▶ **AIM OF THE TASK**:
Please return the listing exactly as it stands, skipping any pictures.

▶ **INFORMATION**:
>>

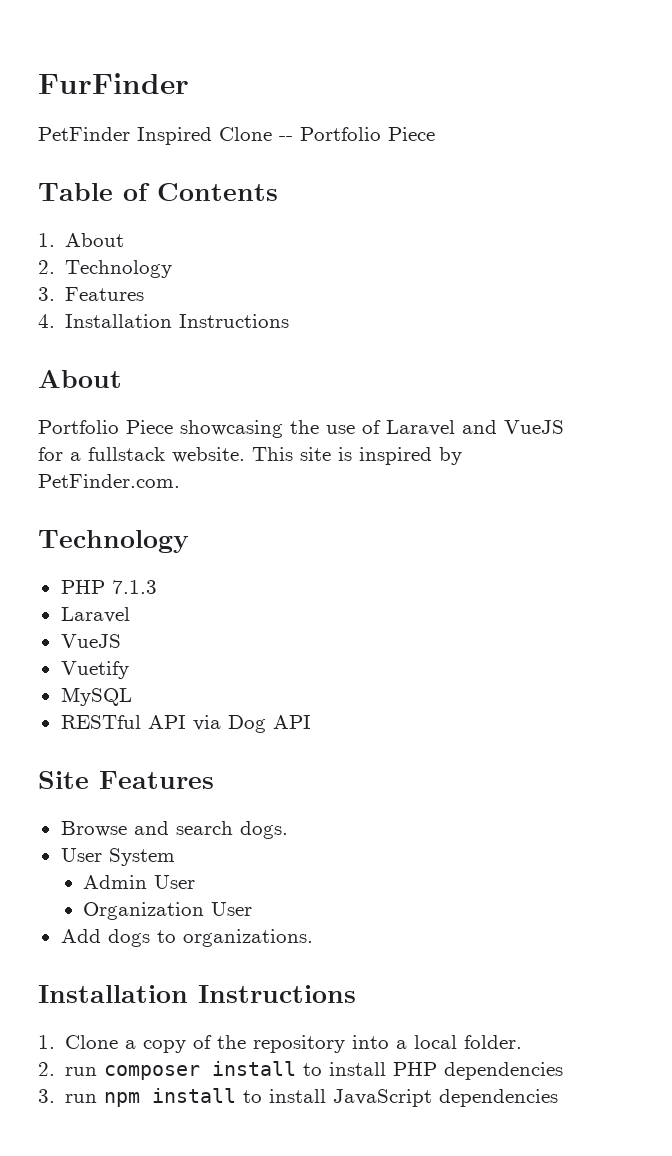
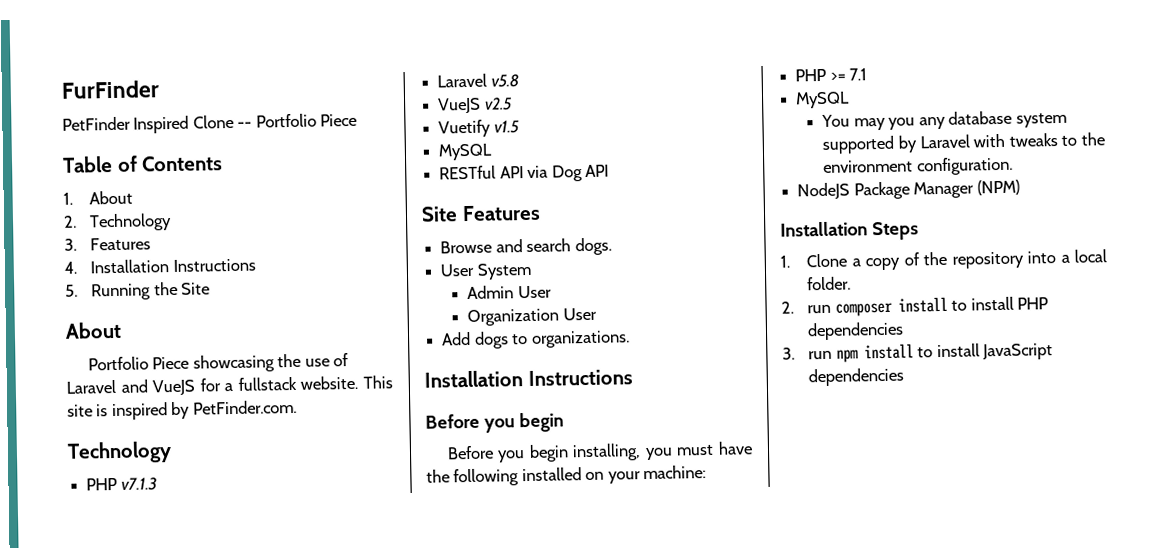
(290, 321) none -> [65,281,211,301] // 5. Running the Site
[111,580,157,594] [60,607,130,623] [60,634,121,648] 7.1.3 // Laravel // VueJS -> [120,477,157,491] [437,73,519,88] [438,97,513,114] v7.1.3 // Laravel v5.8 // VueJS v2.5
(129, 670) none -> [493,120,520,134] v1.5
(356, 994) none -> [425,412,564,433] [446,441,753,463] [426,464,707,487] [795,68,868,82] [795,91,851,109] [821,110,1067,131] [822,132,1105,154] [823,156,1013,176] [797,179,1020,200] [780,221,919,241] // Before you begin // Before you begin installing, you must have the following installed on your machine: // PHP >= 7.1 // MySQL // You may you any database system supported by Laravel with tweaks to the environment configuration. // NodeJS Package Manager (NPM) // Installation Steps

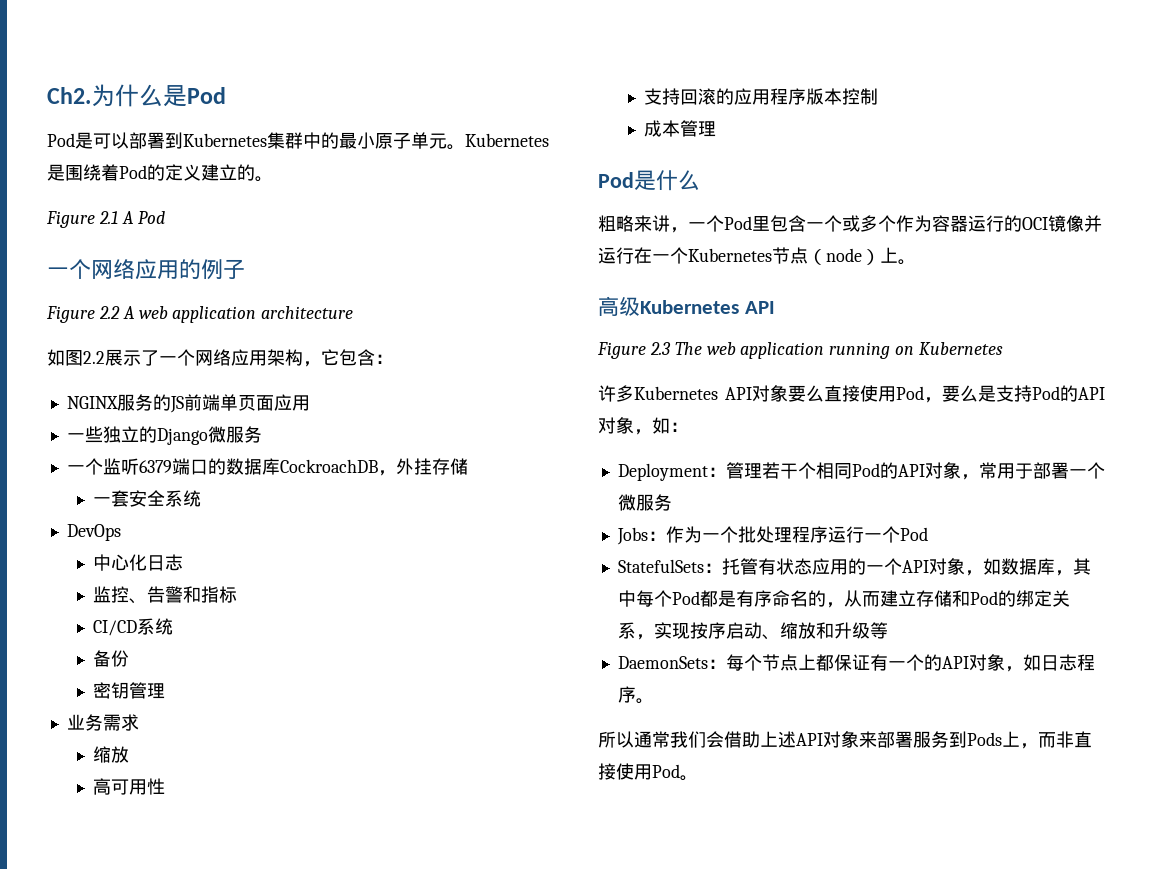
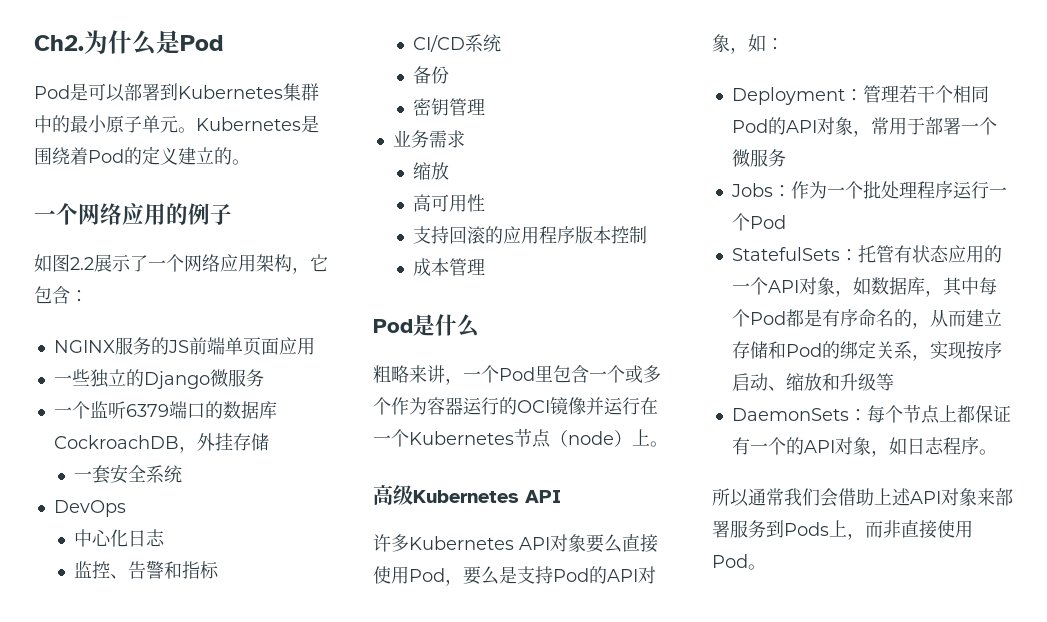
[46,211,165,228] // Figure 2.1 A Pod -> (250, 162) none
[46,306,354,323] // Figure 2.2 A web application architecture -> (232, 214) none
[597,342,1004,359] // Figure 2.3 The web application running on Kubernetes -> (561, 496) none

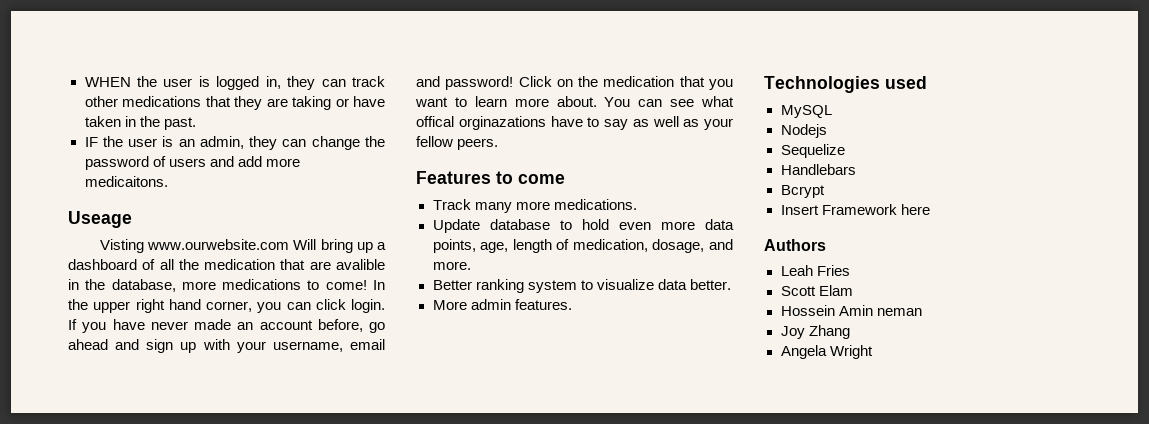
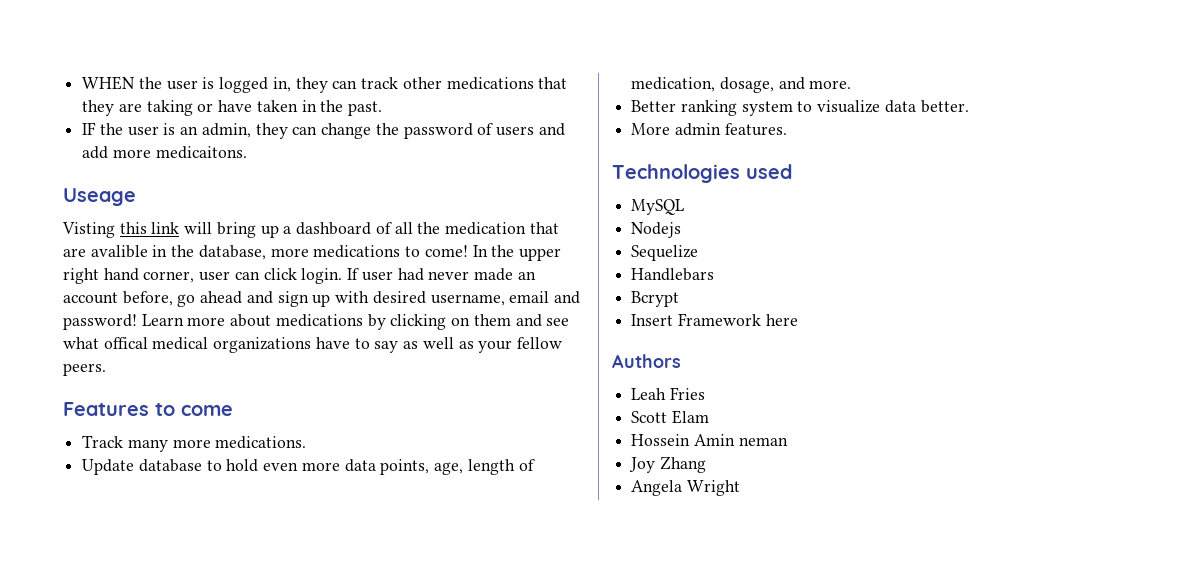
[147,239,317,250] www.ourwebsite.com Will -> [119,222,213,234] this link will
[257,302,282,313] you -> [199,271,231,281] user
[82,319,145,333] you have -> [361,268,424,281] user had
[236,341,266,353] your -> [372,291,426,304] desired
[518,76,733,90] [415,96,663,107] Click on the medication that you want to learn more about. You can -> [141,314,542,330] Learn more about medications by clicking on them and
[458,116,546,130] orginazations -> [152,337,312,353] medical organizations

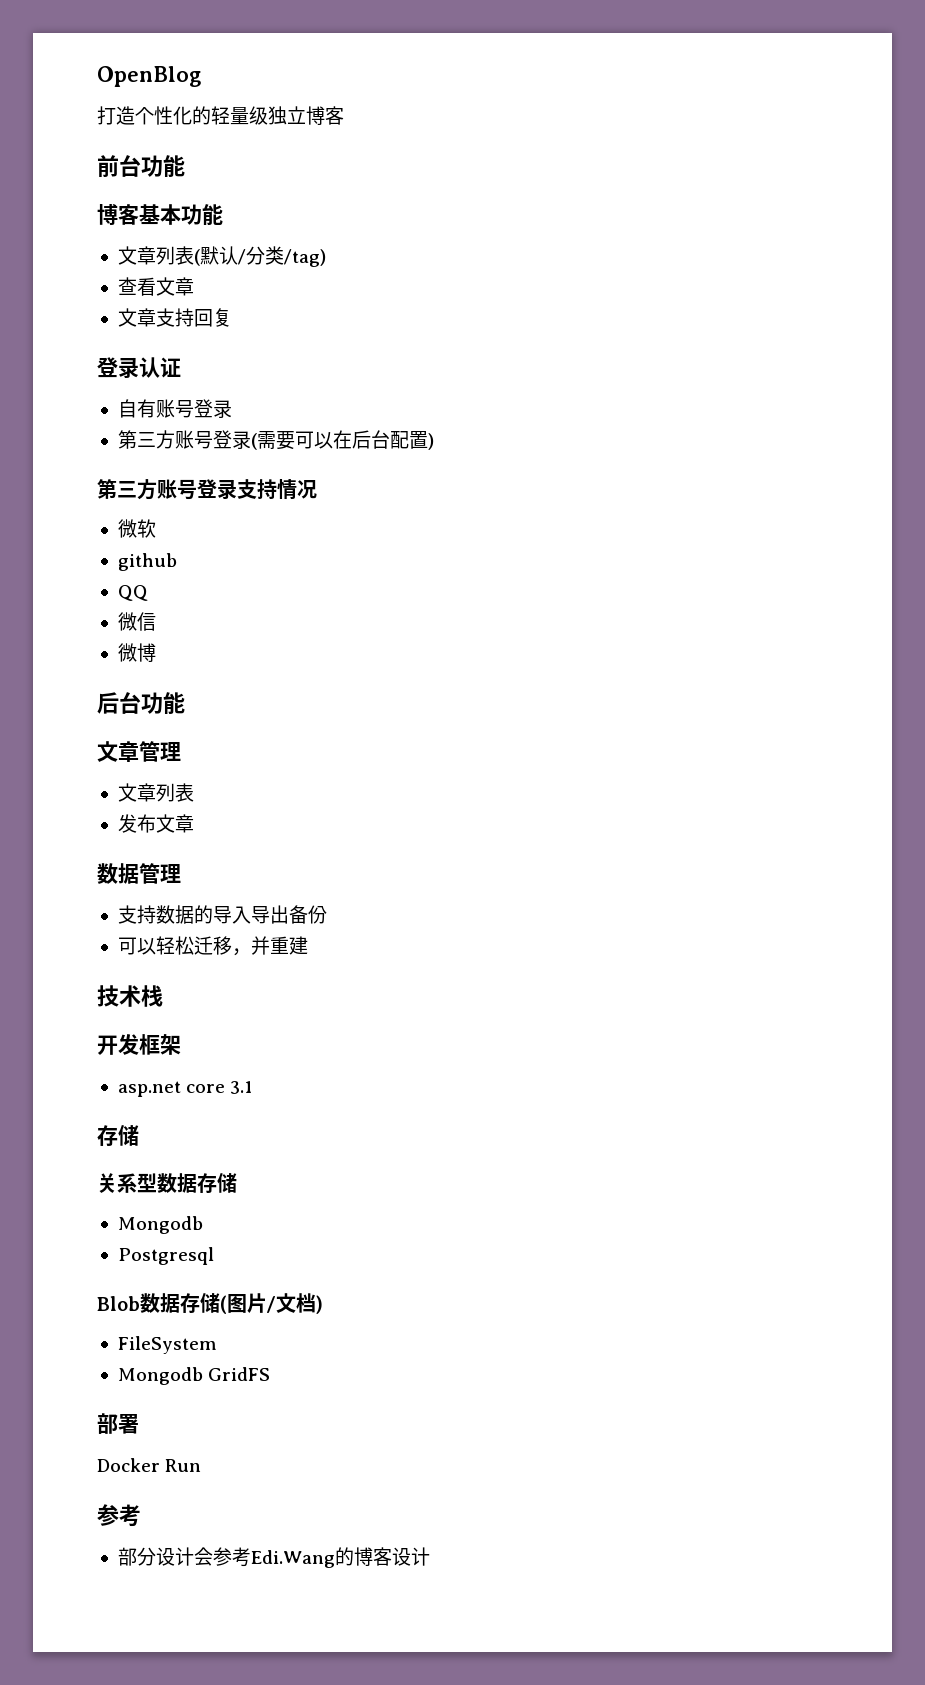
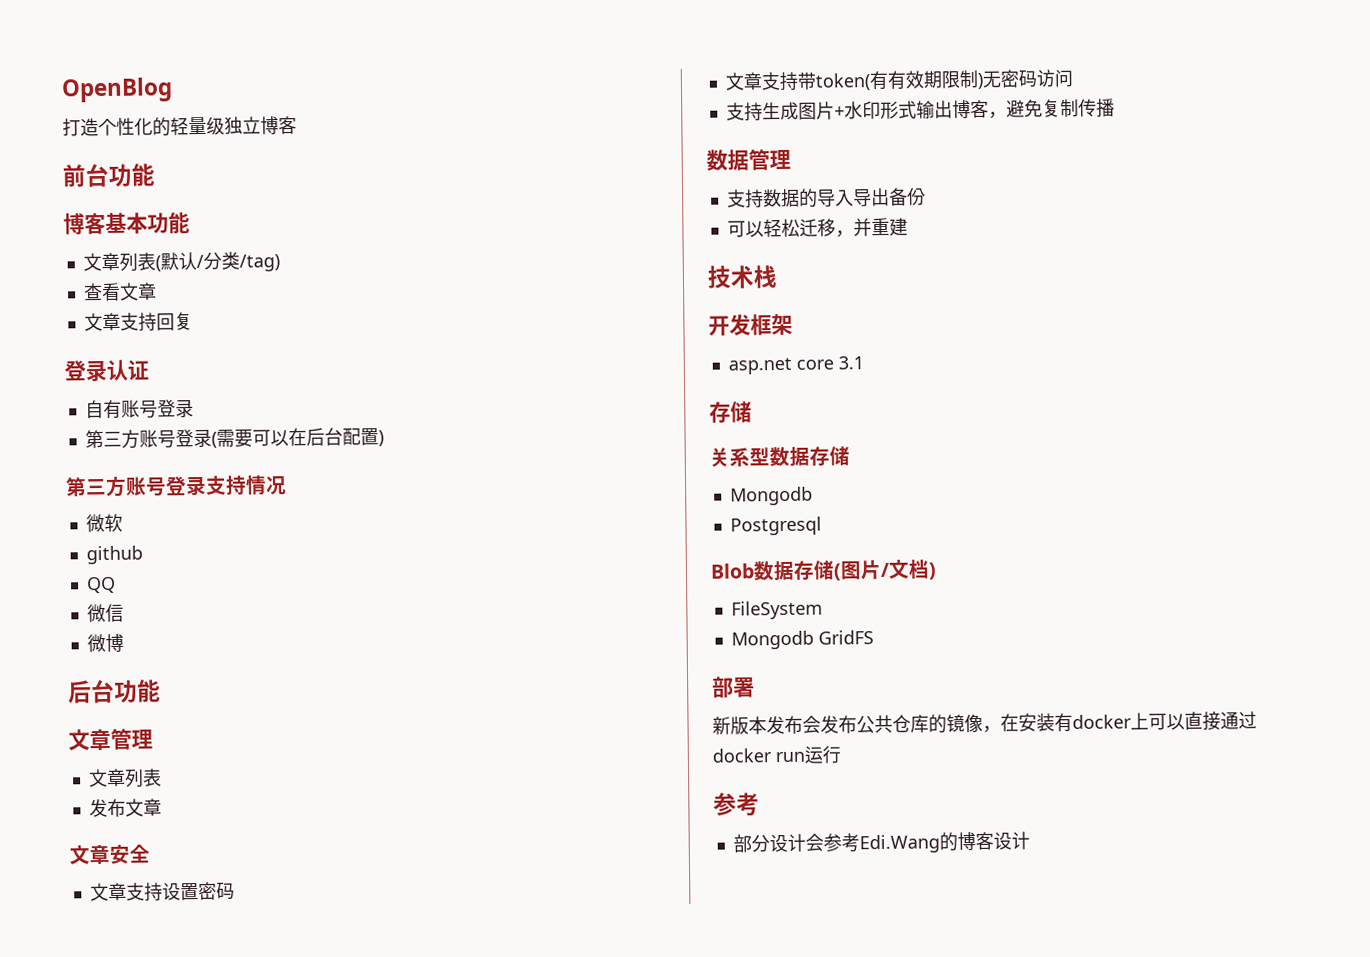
(194, 823) none -> [69,844,150,865] [89,881,235,902] [724,68,1073,92] [725,98,1115,122] // 文章安全 // 文章支持设置密码 // 文章支持带token(有有效期限制)无密码访问 // 支持生成图片+水印形式输出博客，避免复制传播
[97,1458,202,1472] Docker Run -> [712,711,1257,735] [712,745,841,764] 新版本发布会发布公共仓库的镜像，在安装有docker上可以直接通过docker run运行

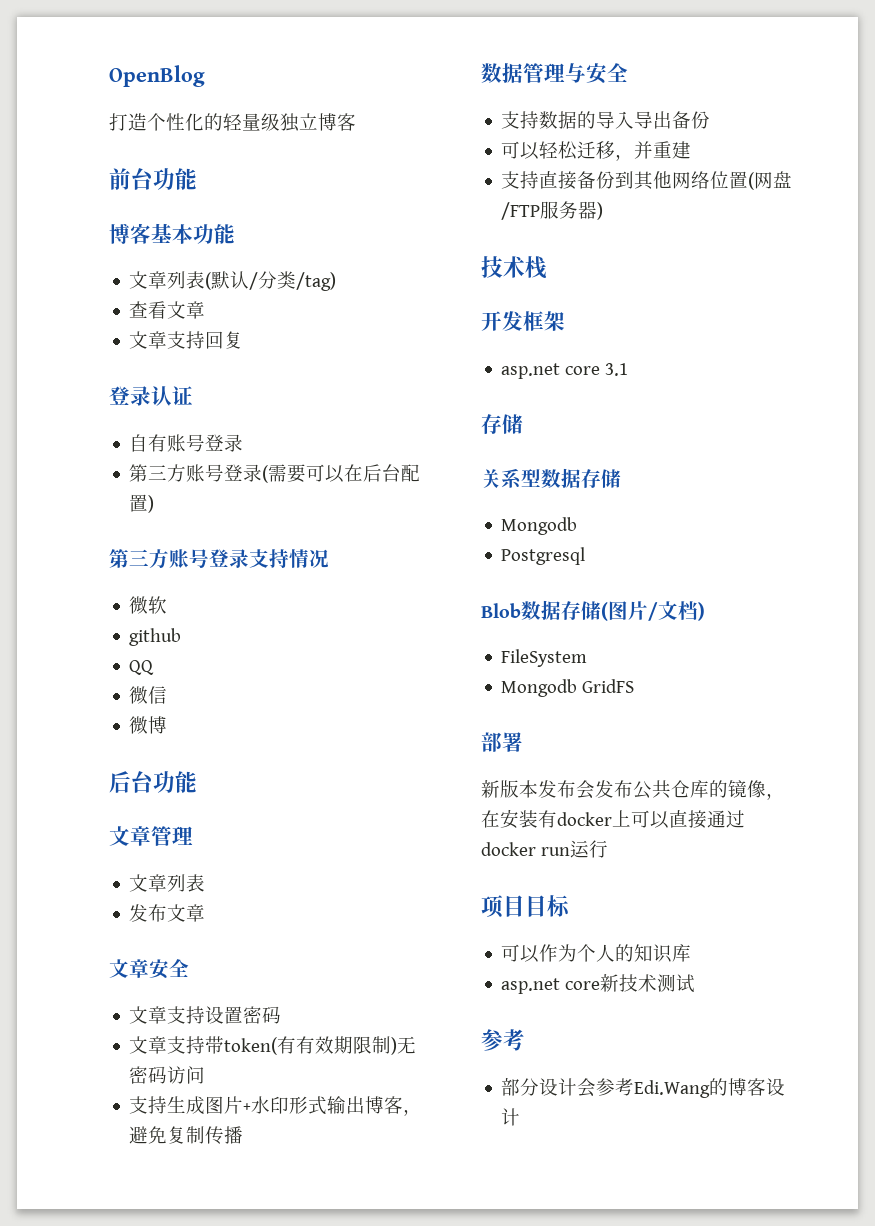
(791, 159) none -> [565,63,628,84] 与安全
(908, 226) none -> [501,171,793,190] [501,201,604,220] // 支持直接备份到其他网络位置(网盘/FTP服务器)
(841, 754) none -> [481,895,570,918] [501,944,692,963] [501,974,696,994] // 项目目标 // 可以作为个人的知识库 // asp.net core新技术测试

<<

▶ **OUTPUT OF THE EXERCISE**:
(290, 321) none -> [65,281,211,301] // 5. Running the Site
[111,580,157,594] [60,607,130,623] [60,634,121,648] 7.1.3 // Laravel // VueJS -> [120,477,157,491] [437,73,519,88] [438,97,513,114] v7.1.3 // Laravel v5.8 // VueJS v2.5
(129, 670) none -> [493,120,520,134] v1.5
(356, 994) none -> [425,412,564,433] [446,441,753,463] [426,464,707,487] [795,68,868,82] [795,91,851,109] [821,110,1067,131] [822,132,1105,154] [823,156,1013,176] [797,179,1020,200] [780,221,919,241] // Before you begin // Before you begin installing, you must have the following installed on your machine: // PHP >= 7.1 // MySQL // You may you any database system supported by Laravel with tweaks to the environment configuration. // NodeJS Package Manager (NPM) // Installation Steps

[46,211,165,228] // Figure 2.1 A Pod -> (250, 162) none
[46,306,354,323] // Figure 2.2 A web application architecture -> (232, 214) none
[597,342,1004,359] // Figure 2.3 The web application running on Kubernetes -> (561, 496) none

[147,239,317,250] www.ourwebsite.com Will -> [119,222,213,234] this link will
[257,302,282,313] you -> [199,271,231,281] user
[82,319,145,333] you have -> [361,268,424,281] user had
[236,341,266,353] your -> [372,291,426,304] desired
[518,76,733,90] [415,96,663,107] Click on the medication that you want to learn more about. You can -> [141,314,542,330] Learn more about medications by clicking on them and
[458,116,546,130] orginazations -> [152,337,312,353] medical organizations

(194, 823) none -> [69,844,150,865] [89,881,235,902] [724,68,1073,92] [725,98,1115,122] // 文章安全 // 文章支持设置密码 // 文章支持带token(有有效期限制)无密码访问 // 支持生成图片+水印形式输出博客，避免复制传播
[97,1458,202,1472] Docker Run -> [712,711,1257,735] [712,745,841,764] 新版本发布会发布公共仓库的镜像，在安装有docker上可以直接通过docker run运行

(791, 159) none -> [565,63,628,84] 与安全
(908, 226) none -> [501,171,793,190] [501,201,604,220] // 支持直接备份到其他网络位置(网盘/FTP服务器)
(841, 754) none -> [481,895,570,918] [501,944,692,963] [501,974,696,994] // 项目目标 // 可以作为个人的知识库 // asp.net core新技术测试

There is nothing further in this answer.